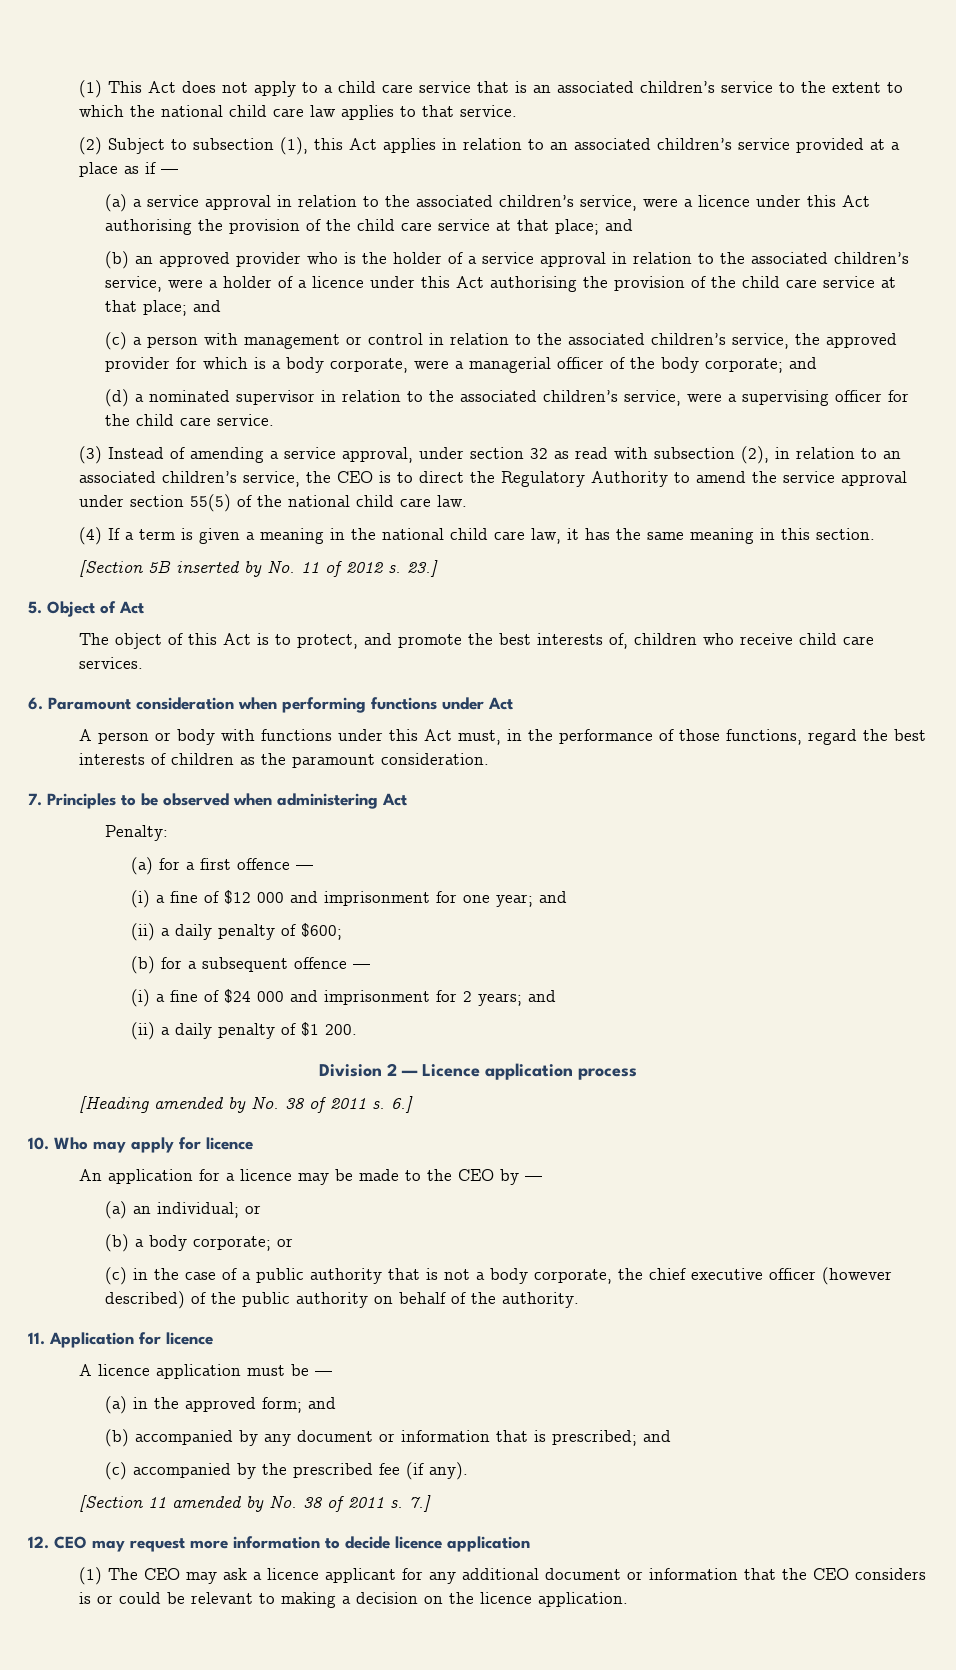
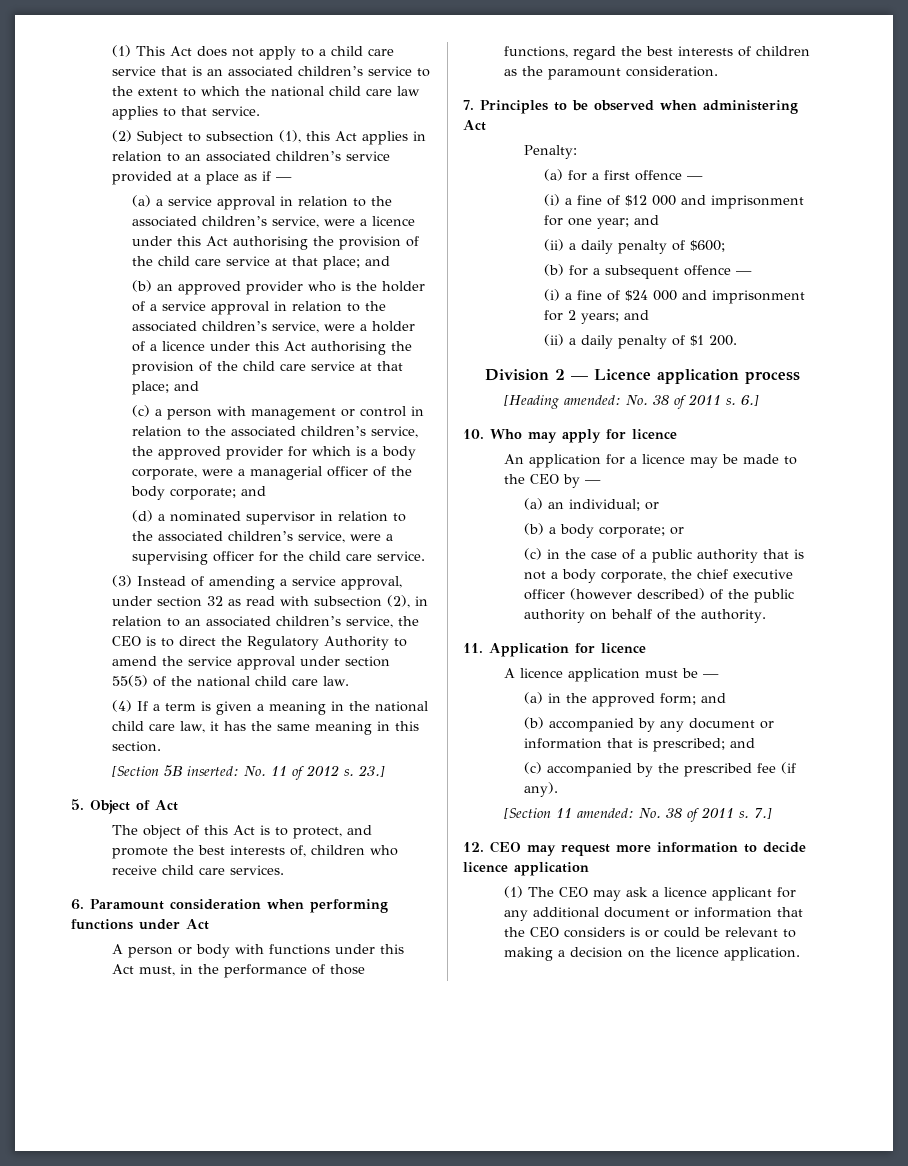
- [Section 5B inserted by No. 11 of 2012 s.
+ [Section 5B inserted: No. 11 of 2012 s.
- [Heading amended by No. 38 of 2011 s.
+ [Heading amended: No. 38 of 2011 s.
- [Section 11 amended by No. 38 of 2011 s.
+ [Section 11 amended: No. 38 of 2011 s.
* * * * *
"amended" is the word to look for; copy every line of the data that has it.

- [Heading amended by No. 38 of 2011 s.
+ [Heading amended: No. 38 of 2011 s.
- [Section 11 amended by No. 38 of 2011 s.
+ [Section 11 amended: No. 38 of 2011 s.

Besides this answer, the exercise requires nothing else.